Self-curating memory for LLM agents: MeMo-style external memory kept honest by survival-based selection instead of reward models or judges.
Project description
darwin-memo
Self-curating memory for LLM agents. Knowledge lives outside the frozen model, and it stays alive only while it keeps earning real, measurable outcomes. Wrong, stale, and useless entries go extinct on their own: no reward model, no LLM judge, no human curation.

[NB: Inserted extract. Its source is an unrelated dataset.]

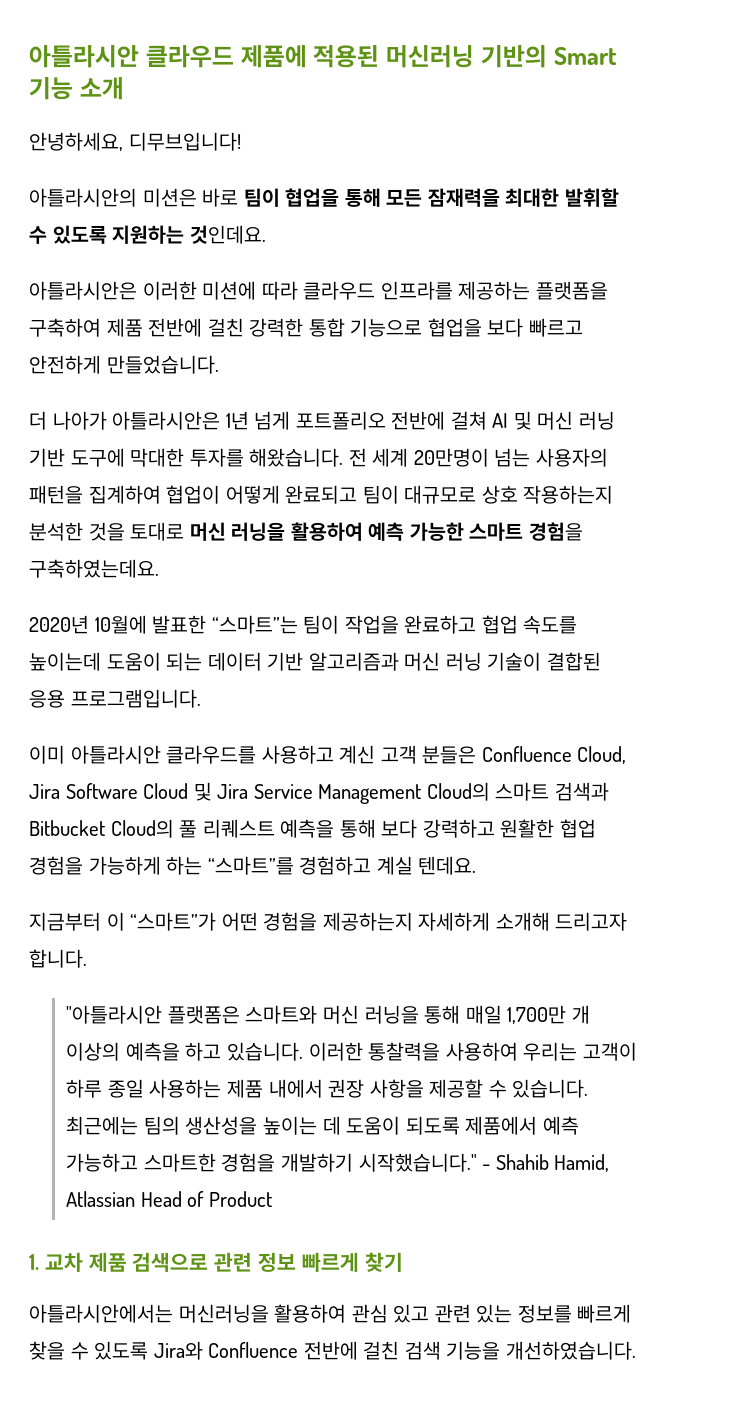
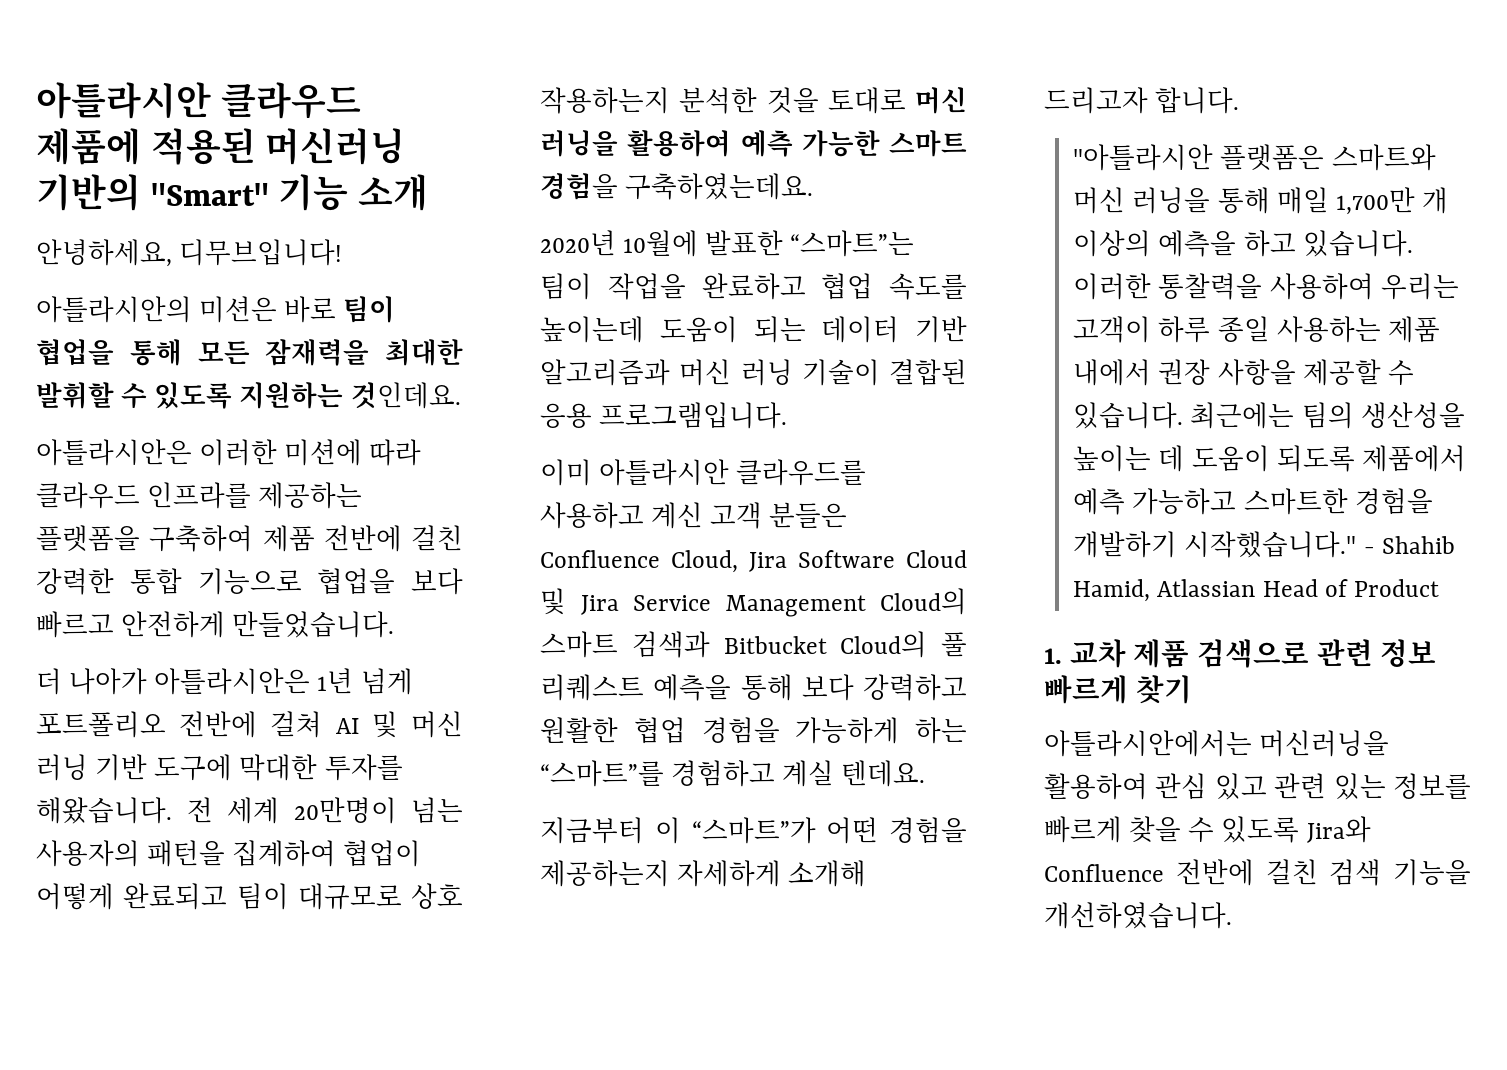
- 아틀라시안 클라우드 제품에 적용된 머신러닝 기반의 Smart 기능 소개
+ 아틀라시안 클라우드 제품에 적용된 머신러닝 기반의 "Smart" 기능 소개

This is a practical mix of two papers:
| Paper | What this repo takes from it |
|---|---|
| MeMo: Memory as a Model (Quek et al.) | Keep the main LLM frozen and put knowledge in a dedicated memory. The reflection-QA encoding pipeline (fact extraction, consolidation, self-containment verification, entity surfacing, cross-document synthesis) and the three-stage query protocol (grounding, entity identification, answer seeking). |
| Survival is the Only Reward (Dodgson et al.) | Environment-mediated selection. The only signal is a conserved, physically measurable resource delta. Behaviors that persist get reinforced, everything else is pruned (Negative-Space Learning). Reward hacking becomes evolutionarily unstable because there is no proxy to hack. |
The mix: MeMo says what memory is, the survival paper says what gets to stay in it.
flowchart LR
subgraph encode [MeMo encoding]
C[Corpus] --> R[Reflection QA pipeline] --> S[(Memory store)]
end
subgraph loop [Survival loop]
S -->|3-stage query protocol| A[Answer + provenance]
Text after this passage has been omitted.